If you drop silver from a nitric acid solution containing excess nitric acid, using copper, the excess acid will, at first, only dissolve copper. When the excess acid is used up, the copper will start cementing silver.

Here's a simplistic way of looking at the EM series. The metals at the bottom want to be metals. The metals at the top don't want to be metals - they want to be metallic compounds. In nature, gold is often found in metallic form, copper is sometimes found in metallic form, and aluminum is never found in metallic form. A long time ago, aluminum metal was more valuable than gold because no one could reduce aluminum compounds to aluminum metal, except in small quantities, at great expense. They used such super powerful things as metallic potassium to do this. It was so valuable that some king or queen (British, I think) had a crown made from aluminum.

http://en.wikipedia.org/wiki/Aluminum



Magnesium 
Aluminum 
Zinc 
Chromium 
Iron 
Cadmium 
Nickel 
Tin 
Lead 
Hydrogen 
Copper 
Silver 
Palladium 
Mercury 
Platinum 
Gold


----------



## LeftyTheBandit (Oct 16, 2009)

goldsilverpro said:


> Magnesium
> Aluminum
> Zinc
> Chromium
> ...



Does this mean I could selectively drop metals this way...

Platinum to cement gold
Palladium to cement platinum
silver to cement palladium
copper to cement silver
lead to cement copper
tin to cement lead
nickel to cement tin
iron to cement nickel
zinc to cement iron
Aluminum to cement zinc?

So I could recover all my metals from a solution selectively step by step? 
If so, this would make refining and recovery quite selective if you followed each cementation?


----------



## qst42know (Oct 16, 2009)

> GSP. The metal used also must be soluble in that particular solution.



Lefty, I think this rule would cause some note worthy breaks in laddering down your metals.


----------



## LeftyTheBandit (Oct 16, 2009)

My interest in this is dealing with a solution that would contain many elements such as a leach from ground eDust. Especially finding a way to drop more noble elements before, say tin, which is troublesome, not to mention Mercury.


----------



## Anonymous (Oct 16, 2009)

GSP, would not all metals that are above hydrogen replace it in solution, forming the oxide for that metal?
Example, nickel is quite a few steps above hydrogen, so if you used to to replace say copper, the copper would cement out, thats great
they use use zinc which is even higher, the zinc replaces nickel and the nickel replaces hydrogen?

I just wandered because I had read somewhere that you can not produce iron powder in an aquious solution.

thanks
jim


----------



## Irons (Oct 16, 2009)

It gets even more complicated when you have a solution of elements that can exist at multiple REDOX potentials.

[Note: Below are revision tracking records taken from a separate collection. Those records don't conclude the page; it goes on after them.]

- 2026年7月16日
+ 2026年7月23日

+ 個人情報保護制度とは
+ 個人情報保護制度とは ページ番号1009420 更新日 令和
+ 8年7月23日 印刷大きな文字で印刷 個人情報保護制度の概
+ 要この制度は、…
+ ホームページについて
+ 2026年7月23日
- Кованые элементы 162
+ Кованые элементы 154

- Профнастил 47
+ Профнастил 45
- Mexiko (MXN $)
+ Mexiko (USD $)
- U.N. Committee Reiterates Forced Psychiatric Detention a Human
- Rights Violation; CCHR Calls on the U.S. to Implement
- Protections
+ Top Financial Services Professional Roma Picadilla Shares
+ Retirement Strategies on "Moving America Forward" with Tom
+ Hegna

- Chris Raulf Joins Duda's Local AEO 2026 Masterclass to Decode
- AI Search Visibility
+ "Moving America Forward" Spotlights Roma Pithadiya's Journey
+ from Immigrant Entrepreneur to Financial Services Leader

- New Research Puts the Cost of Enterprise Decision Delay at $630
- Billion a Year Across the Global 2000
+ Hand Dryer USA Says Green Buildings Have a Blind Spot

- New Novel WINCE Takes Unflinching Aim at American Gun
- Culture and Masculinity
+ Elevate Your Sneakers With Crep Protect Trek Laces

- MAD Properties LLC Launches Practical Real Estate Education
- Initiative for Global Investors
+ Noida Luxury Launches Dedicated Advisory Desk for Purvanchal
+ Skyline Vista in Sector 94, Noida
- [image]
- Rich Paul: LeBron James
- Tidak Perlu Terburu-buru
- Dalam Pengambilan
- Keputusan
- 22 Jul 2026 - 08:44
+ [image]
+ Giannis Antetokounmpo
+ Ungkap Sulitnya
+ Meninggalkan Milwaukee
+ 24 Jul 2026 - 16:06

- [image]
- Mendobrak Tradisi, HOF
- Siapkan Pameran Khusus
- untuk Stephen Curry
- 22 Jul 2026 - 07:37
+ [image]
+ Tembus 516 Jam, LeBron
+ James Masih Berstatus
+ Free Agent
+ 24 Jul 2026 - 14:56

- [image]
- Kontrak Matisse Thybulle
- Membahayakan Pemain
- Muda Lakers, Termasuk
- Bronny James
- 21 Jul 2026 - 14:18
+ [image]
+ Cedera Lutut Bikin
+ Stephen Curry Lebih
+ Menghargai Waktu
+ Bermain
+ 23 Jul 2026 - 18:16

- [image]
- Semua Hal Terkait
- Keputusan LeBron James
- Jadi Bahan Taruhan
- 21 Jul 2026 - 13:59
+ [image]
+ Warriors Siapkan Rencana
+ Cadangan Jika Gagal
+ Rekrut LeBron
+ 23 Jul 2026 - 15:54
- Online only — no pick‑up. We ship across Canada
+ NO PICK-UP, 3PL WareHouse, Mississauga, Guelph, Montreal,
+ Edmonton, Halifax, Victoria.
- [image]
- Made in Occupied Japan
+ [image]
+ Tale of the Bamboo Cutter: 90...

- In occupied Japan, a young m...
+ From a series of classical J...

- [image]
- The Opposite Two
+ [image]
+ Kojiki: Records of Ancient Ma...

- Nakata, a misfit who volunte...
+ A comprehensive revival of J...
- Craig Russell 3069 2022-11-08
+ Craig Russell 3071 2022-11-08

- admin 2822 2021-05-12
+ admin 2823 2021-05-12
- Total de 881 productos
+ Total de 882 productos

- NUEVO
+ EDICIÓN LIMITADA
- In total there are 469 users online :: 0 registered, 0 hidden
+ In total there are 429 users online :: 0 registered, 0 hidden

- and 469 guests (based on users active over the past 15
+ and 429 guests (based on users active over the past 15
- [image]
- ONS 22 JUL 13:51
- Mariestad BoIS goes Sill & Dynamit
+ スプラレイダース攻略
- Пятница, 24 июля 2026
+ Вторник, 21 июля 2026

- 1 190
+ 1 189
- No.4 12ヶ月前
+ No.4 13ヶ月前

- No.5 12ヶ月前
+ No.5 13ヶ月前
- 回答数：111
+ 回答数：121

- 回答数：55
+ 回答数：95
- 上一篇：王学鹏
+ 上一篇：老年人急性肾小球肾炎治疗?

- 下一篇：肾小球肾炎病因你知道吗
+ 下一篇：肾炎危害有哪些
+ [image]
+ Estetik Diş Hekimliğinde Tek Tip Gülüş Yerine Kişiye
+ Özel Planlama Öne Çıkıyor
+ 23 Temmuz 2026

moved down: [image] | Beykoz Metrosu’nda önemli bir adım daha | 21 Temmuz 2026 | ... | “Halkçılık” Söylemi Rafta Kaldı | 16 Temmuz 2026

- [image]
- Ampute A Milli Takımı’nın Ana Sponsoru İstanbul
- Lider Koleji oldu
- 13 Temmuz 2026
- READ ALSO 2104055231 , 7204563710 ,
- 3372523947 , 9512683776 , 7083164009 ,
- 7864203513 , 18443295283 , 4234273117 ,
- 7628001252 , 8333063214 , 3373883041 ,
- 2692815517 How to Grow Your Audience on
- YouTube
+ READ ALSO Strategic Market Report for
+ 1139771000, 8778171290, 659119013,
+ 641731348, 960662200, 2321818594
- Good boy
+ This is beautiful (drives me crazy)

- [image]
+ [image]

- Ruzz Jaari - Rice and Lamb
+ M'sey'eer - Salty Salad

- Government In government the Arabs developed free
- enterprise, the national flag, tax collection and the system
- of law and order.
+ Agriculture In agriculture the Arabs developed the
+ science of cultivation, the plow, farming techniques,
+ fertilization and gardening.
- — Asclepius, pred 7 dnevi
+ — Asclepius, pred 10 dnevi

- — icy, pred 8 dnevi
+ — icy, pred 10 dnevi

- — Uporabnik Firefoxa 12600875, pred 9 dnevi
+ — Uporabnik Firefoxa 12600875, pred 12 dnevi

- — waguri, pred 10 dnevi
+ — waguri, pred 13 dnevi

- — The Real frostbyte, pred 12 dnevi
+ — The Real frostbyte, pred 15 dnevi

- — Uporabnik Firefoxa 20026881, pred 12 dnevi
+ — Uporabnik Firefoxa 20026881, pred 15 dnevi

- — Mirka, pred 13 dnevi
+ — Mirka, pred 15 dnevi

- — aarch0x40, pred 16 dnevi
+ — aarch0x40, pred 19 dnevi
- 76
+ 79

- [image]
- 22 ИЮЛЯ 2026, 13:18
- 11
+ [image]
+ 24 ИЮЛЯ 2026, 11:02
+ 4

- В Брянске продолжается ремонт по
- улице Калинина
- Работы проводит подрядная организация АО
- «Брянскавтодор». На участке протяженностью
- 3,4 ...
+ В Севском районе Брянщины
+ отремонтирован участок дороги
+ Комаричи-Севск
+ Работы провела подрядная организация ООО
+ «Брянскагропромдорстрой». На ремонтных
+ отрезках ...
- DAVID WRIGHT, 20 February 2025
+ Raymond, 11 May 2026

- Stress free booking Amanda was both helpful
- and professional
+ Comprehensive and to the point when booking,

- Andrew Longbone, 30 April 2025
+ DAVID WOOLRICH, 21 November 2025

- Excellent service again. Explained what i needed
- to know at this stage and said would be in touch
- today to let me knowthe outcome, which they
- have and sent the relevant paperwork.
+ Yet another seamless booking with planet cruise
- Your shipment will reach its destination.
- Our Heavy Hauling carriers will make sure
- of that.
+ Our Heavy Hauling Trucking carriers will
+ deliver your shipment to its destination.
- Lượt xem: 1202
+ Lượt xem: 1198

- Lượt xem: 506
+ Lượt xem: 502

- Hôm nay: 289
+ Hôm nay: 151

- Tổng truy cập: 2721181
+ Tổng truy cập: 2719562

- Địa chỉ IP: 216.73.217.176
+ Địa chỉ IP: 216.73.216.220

Connect a chart recorder to ORP and reference electrodes, and you can watch the ions get reduced in a stairstep fashion as you slowly add the reducing agent. If you know at what potential the ion of interest gets reduced, the reaction can be stopped. pH, temperature and other factors will affect the reaction. It can get pretty complicated.
Oxidation reactions can be monitored as well.

Here's a good primer on the subject:

http://www.chemguide.co.uk/physical/redoxeqia/introduction.html#top


----------



## butcher (Oct 16, 2009)

I have nothing to back this up except my observations, but seems to me that several metals in solution can also form colloids, plating to one another in solution, concentration, type of metals involved Ph and metal salt content seem to be factors, 
this leads to problems such as dragdown of unwanted metals, problems filtering, sticking to side of jar, trouble precipitating and other troubles.
no wonder it is so important to remove the base metals, and keep certain metals out of the soup if possible. the electromotive series works but chemistry is not a perfect world, especially if you did not eliminate the base metals.


----------



## LeftyTheBandit (Oct 17, 2009)

I'm working on the assumption that before having the items ground into eDust that all high yield items have been harvested.

The eDust is the remaining low yield items all ground up. I am trying to see if I can make at least an attempt to break up the separate metal groups in less than pure form to sell as un-pure forms of that metal and at least remove the dangerous metals and their salts from the solution for disposal.

I am looking at soaking the eDust in a dilute HNO3 Nitric Acid for a long period of time in a stainless steel tank with ultra-sonic agitation. Then rinse well and then apply a HCL & CL soak in a Polyethylene tank with ultra sonic agitation to hopefully recover Au. (not sure if ultra-sonic work on polyethylene)

What I'm concerned about is mercury and other dangerous metal/salts like beryllium being left in solution or left in the cemented metals after my 1st HNO3 soak. (I guess Aluminum would drop almost everything as it appears so low but I would like to have the base metals some what separated.)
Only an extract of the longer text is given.